# [Instructions for the task]
If a line in the entries contains the word "subtotal", list it.
****************************************
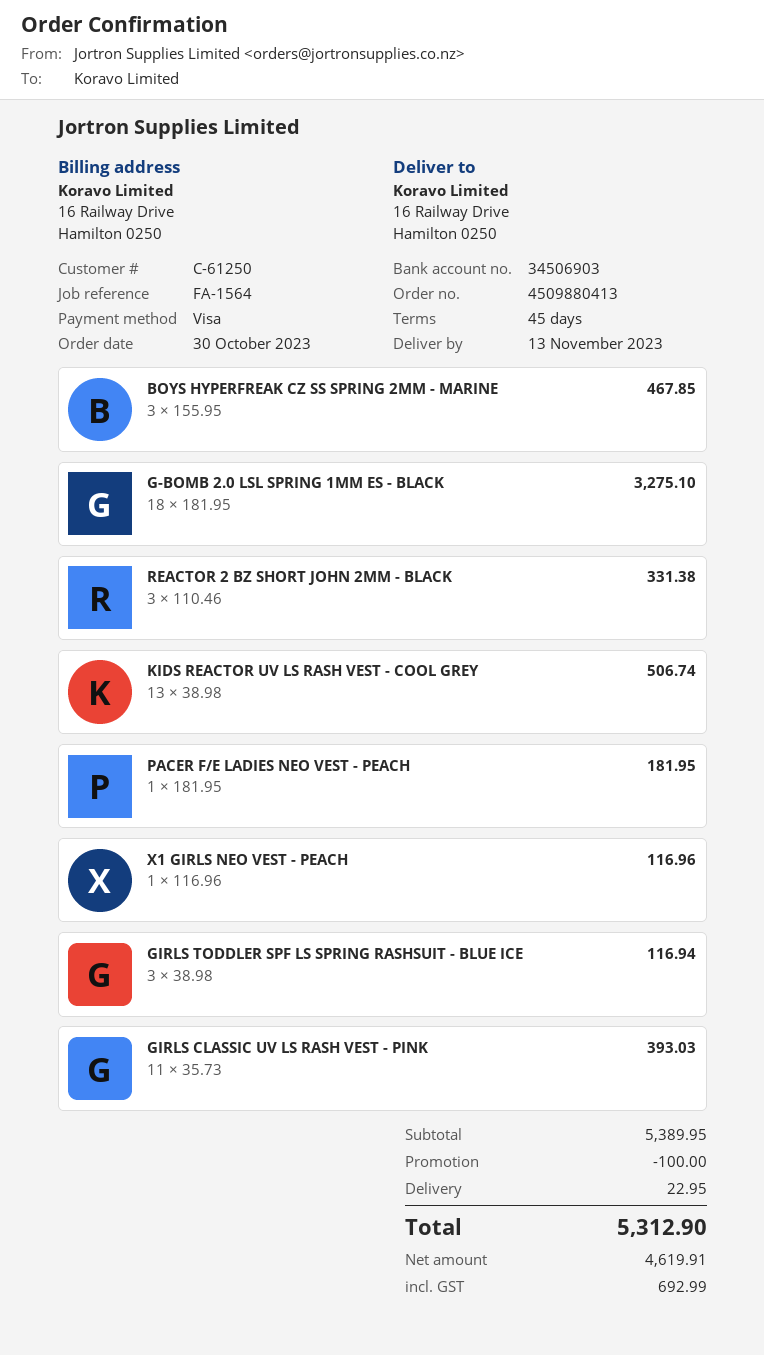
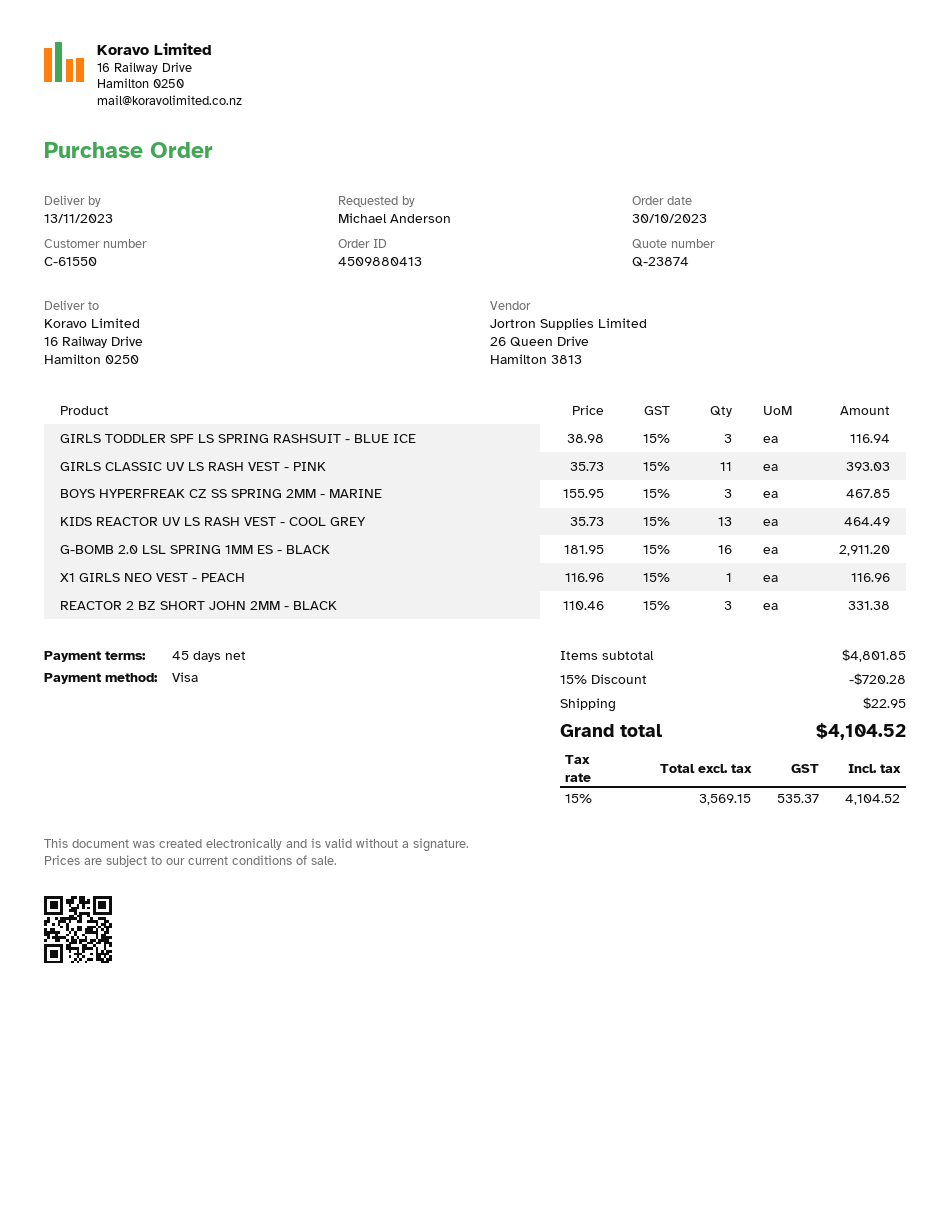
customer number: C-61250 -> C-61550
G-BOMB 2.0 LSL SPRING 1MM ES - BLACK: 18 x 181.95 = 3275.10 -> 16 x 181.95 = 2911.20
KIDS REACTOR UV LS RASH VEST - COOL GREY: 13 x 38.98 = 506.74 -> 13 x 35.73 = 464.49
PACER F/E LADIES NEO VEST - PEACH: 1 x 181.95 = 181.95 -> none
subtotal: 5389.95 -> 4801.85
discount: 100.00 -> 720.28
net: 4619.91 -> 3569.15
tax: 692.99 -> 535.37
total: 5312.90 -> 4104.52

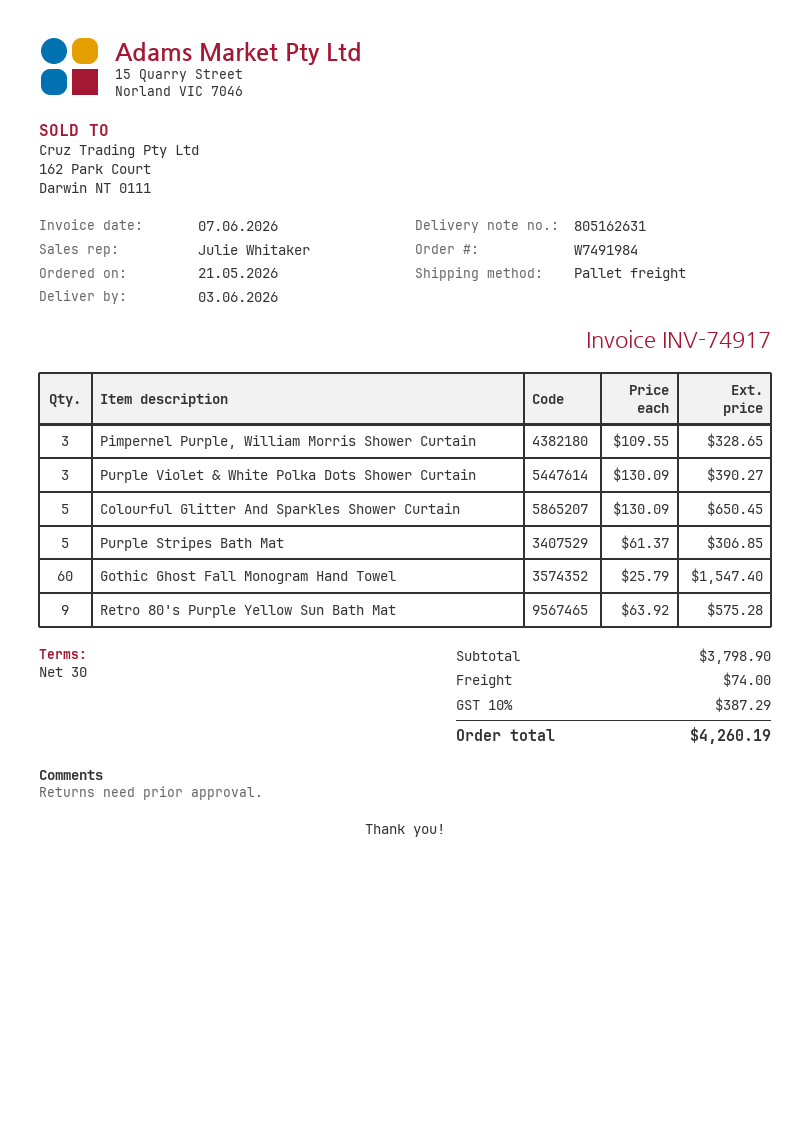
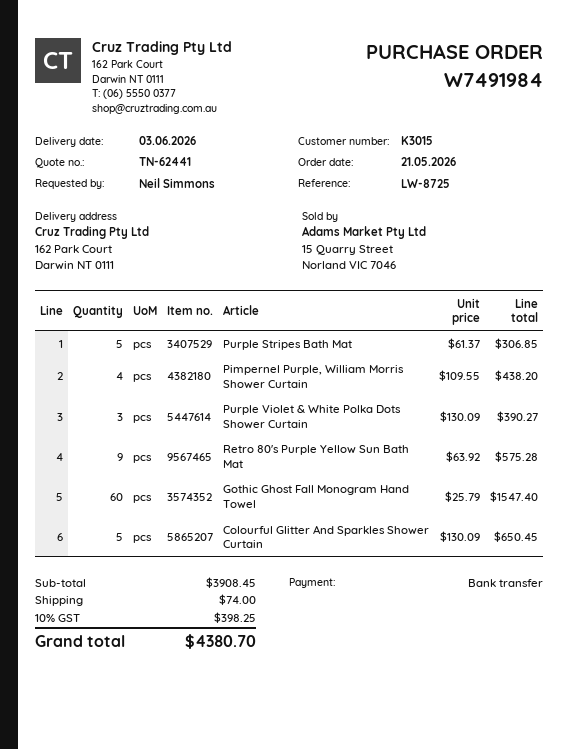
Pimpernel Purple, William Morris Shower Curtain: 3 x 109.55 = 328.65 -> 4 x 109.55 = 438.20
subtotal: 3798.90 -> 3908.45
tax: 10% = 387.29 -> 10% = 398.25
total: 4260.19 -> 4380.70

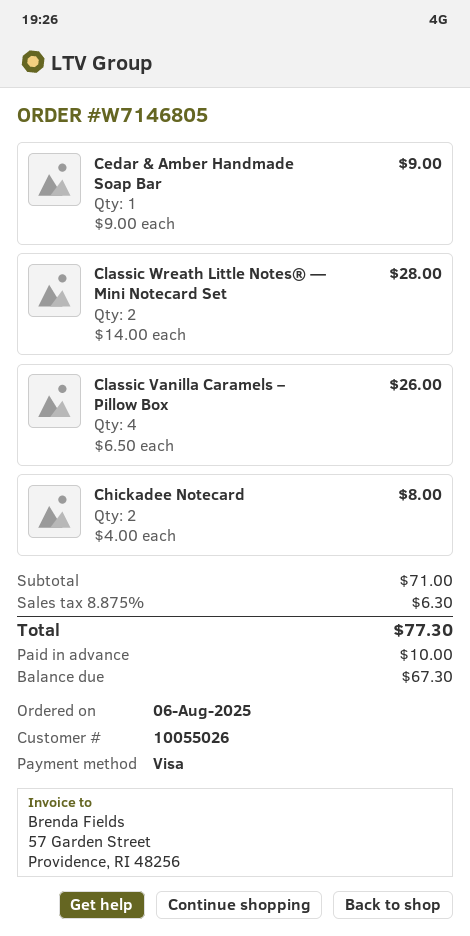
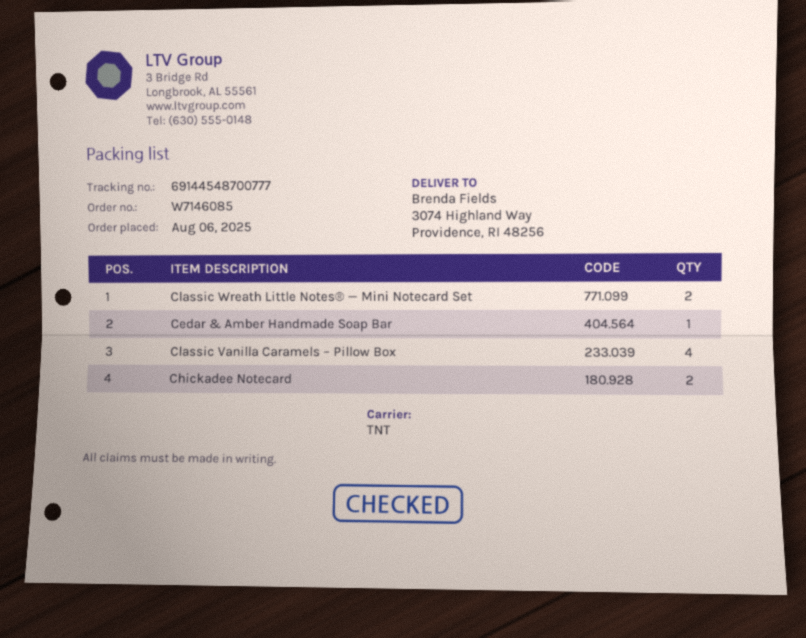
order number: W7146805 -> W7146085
****************************************
# [Solution to the exercise]
subtotal: 5389.95 -> 4801.85
subtotal: 3798.90 -> 3908.45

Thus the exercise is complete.